A nova Lei do Tabaco tem mão pesada em termos de multas. Por exemplo, só a ausência do dístico obrigatório implica uma coima entre os 2.500 e 10.000 euros. Os valores para quem não cumpra os requisitos legais estipulados pelo novo diploma legislativo oscilam entre 30 e 250 mil euros. Os próprios clientes que optem por fumar em locais proibidos também podem ser autuados (50 a 750 euros). Cabe ao proprietário de um estabelecimento onde seja proibido fumar chamar a atenção do fumador e, se necessário, convocar as autoridades caso a lei continue a não ser cumprida. Se não o fizer, será conivente com o acto de fumar em local proibido.

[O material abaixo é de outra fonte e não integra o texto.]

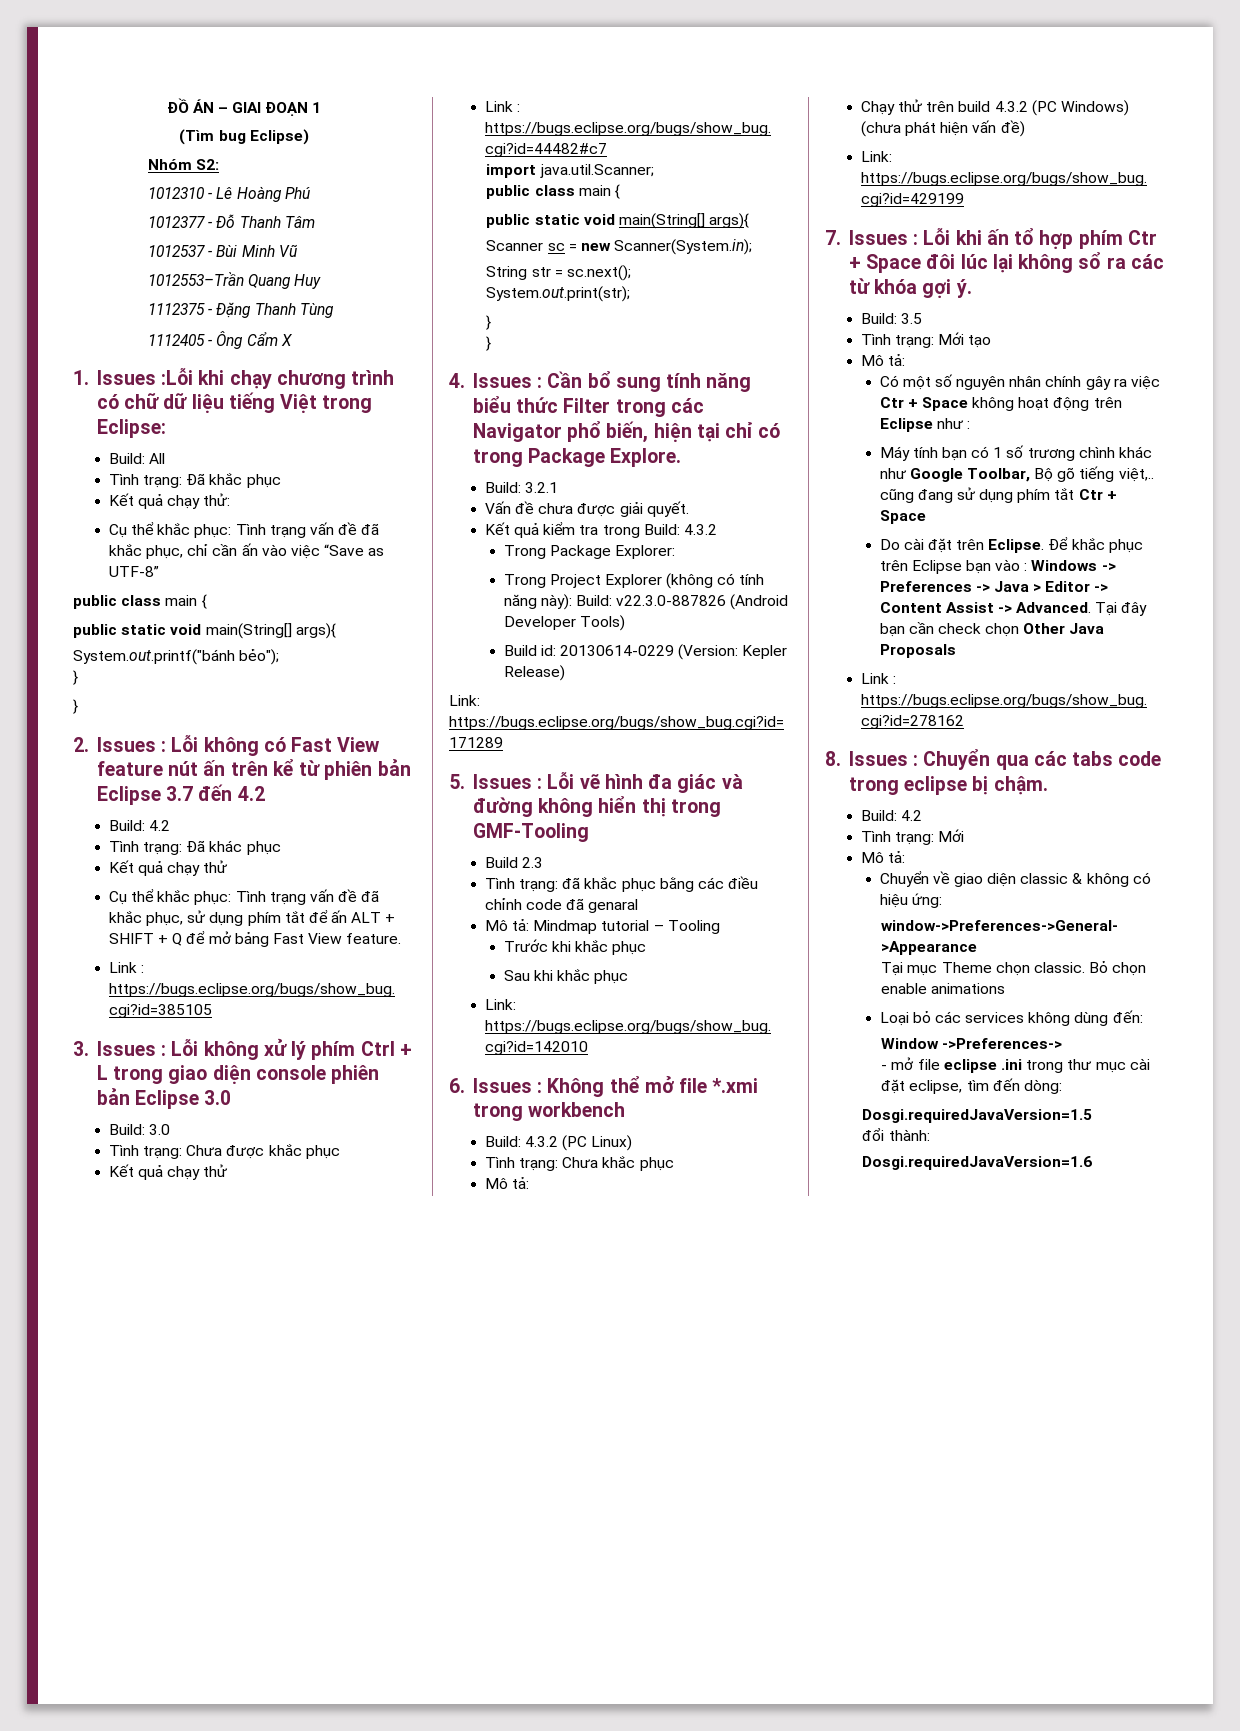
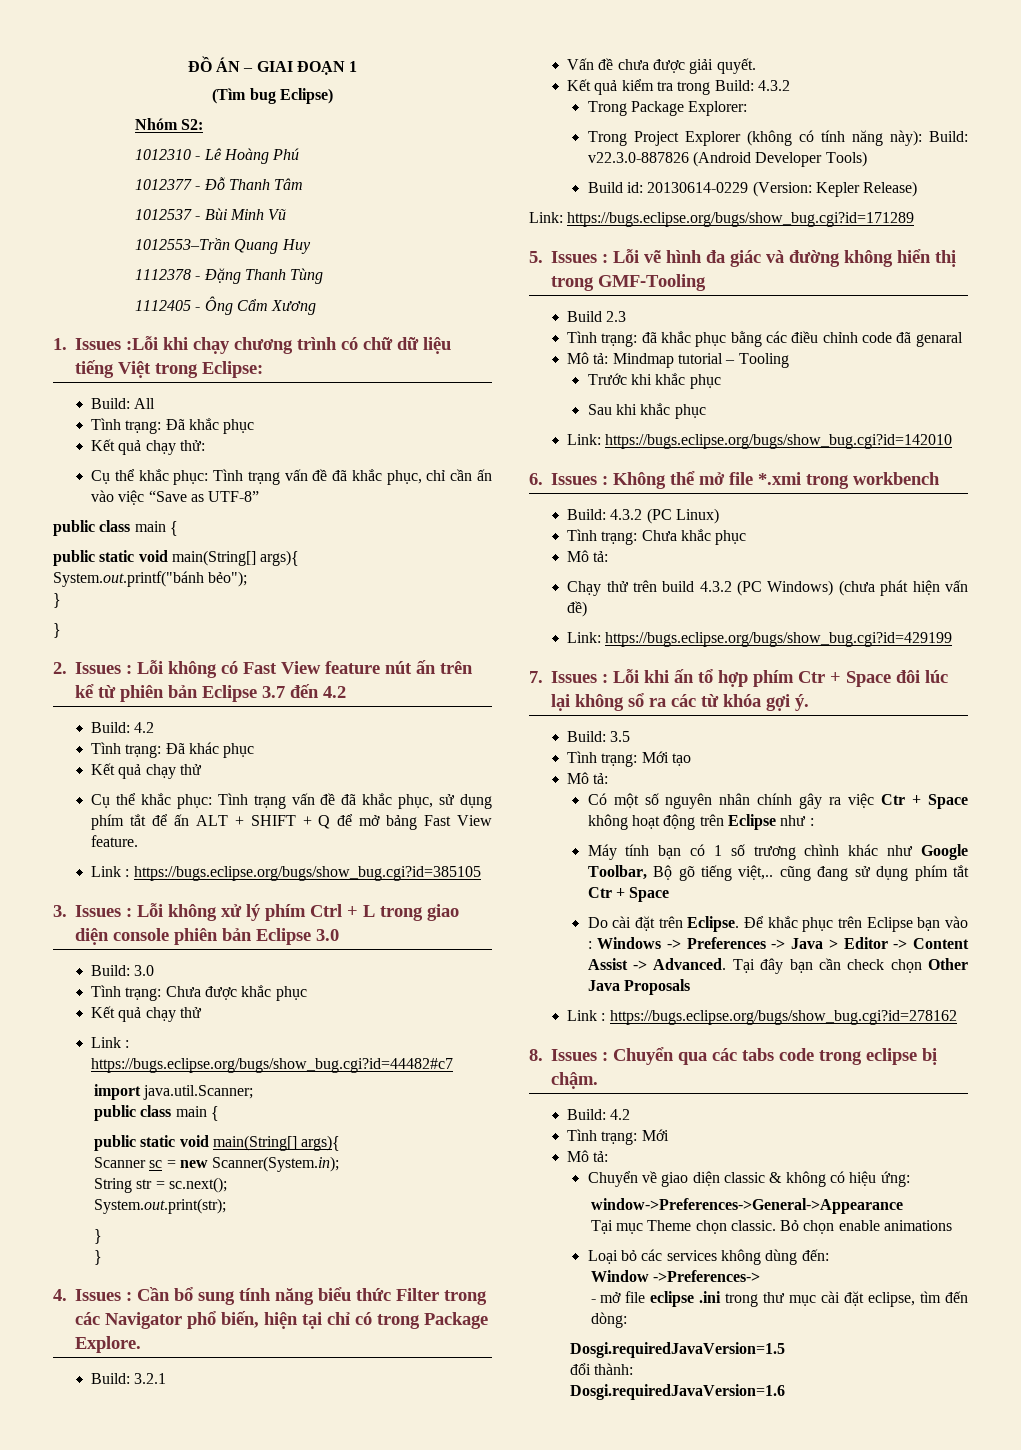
- 1112375 - Đặng Thanh Tùng
+ 1112378 - Đặng Thanh Tùng
- 1112405 - Ông Cẩm X
+ 1112405 - Ông Cẩm Xương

A legislação aprovada também refere que a venda de tabaco só é autorizada através de máquinas de venda automática, as quais têm de cumprir requisitos específicos como possuir um sistema que impossibilite a utilização por menores de 18 anos e uma localização no interior do estabelecimento que assegure o controlo do equipamento pelo responsável. Numa posição que assume "como prioritária a protecção da saúde e do bem-estar de todos os que frequentam e trabalham em estabelecimentos de restauração, hotelaria e de turismo no espaço rural", a UNIHSNOR Portugal emitiu um comunicado em que diz aconselhar todos os associados a optarem pela proibição de fumar nos respectivos espaços. Uma posição que também tem em conta "o facto dos novos requisitos legais que serão exigidos a quem optar pela existência de espaços onde seja permitido fumar serem muito pesados e difíceis de cumprir". A associação sustenta-se nos exemplos de França, Irlanda e Itália para não caracterizar a nova lei como um problema, referindo que nestes países "a proibição de fumo em recintos fechados foi bem aceite e não acarretou qualquer tipo de prejuízos para os estabelecimentos".